NATALIE: Welcome to Episode 232 of the Flying Free Podcast. Today we are going to be talking about the deep sadness that survivors experience as they begin to wake up to their reality and see the truth about their relationship. But before we do that, I want to read a beautiful review that one of our newest members sent in recently. It encouraged my socks off, and I think it might help any listeners who have been on the fence about joining Flying Free for a while, but maybe you aren’t sure about the cost being worth it or maybe if it will be easy to follow or do or if you’ll even learn anything that you don’t already know. So here’s what this member wrote:
“I’ve only been a member for about a week and a half, and I am floored by how much growth I’ve experienced in such a short period of time. I tell one of my relatives every day what I am learning, and she is learning from what I am sharing too. I cannot believe the wealth in this program and all that is offered with the unbelievable monthly price. I just can’t believe it. I am beyond grateful for this program. Thank you so much, Natalie, for pouring your heart into this. You are absolutely changing lives. Everything in this program is so organized and set up in such an efficient format. I absolutely love everything from the live coaching, to the courses, to the workshops, to the forum. If I feel so much growth and difference in a matter of two weeks. Where will I be in two months? So grateful for both you and for this amazing program.”

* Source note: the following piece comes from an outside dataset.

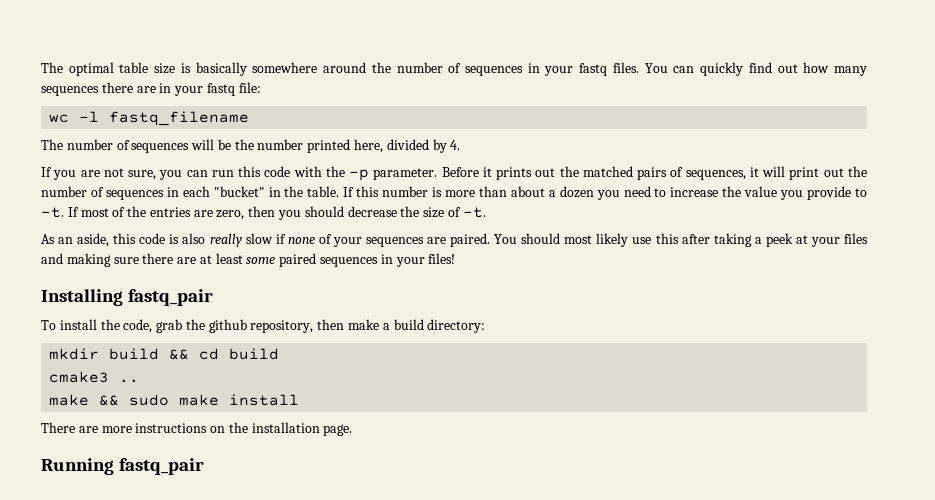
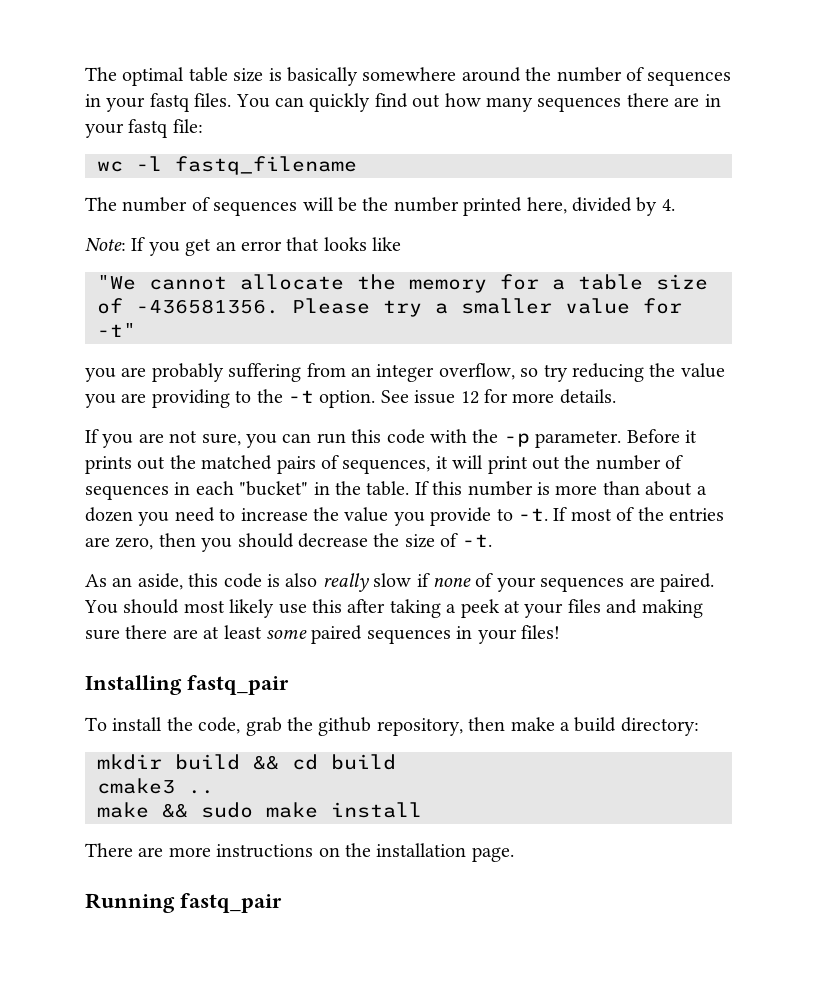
(461, 145) none -> [85,237,402,256] [97,274,708,293] [97,298,682,317] [97,323,136,337] [85,363,725,382] [85,389,616,408] // Note: If you get an error that looks like // "We cannot allocate the memory for a table size of -436581356. Please try a smaller value for -t" // you are probably suffering from an integer overflow, so try reducing the value you are providing to the -t option. See issue 12 for more details.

Now, she’s talking about the Flying Free program, and you can get all the details about it by going to joinflyingfree.com. It’s only $29 a month or $290 for an entire year, which is the average cost of two therapy sessions. And many of our members were actually referred to this program by their therapists who have found that working with clients who are also getting educated and supported in a program like this actually augments and enhances their private sessions together. Their clients go through a course in Flying Free or listen to a weekly coaching session, and then they take their light bulb moments or their questions to their therapy session to work on applying their insights into their own personal healing journey.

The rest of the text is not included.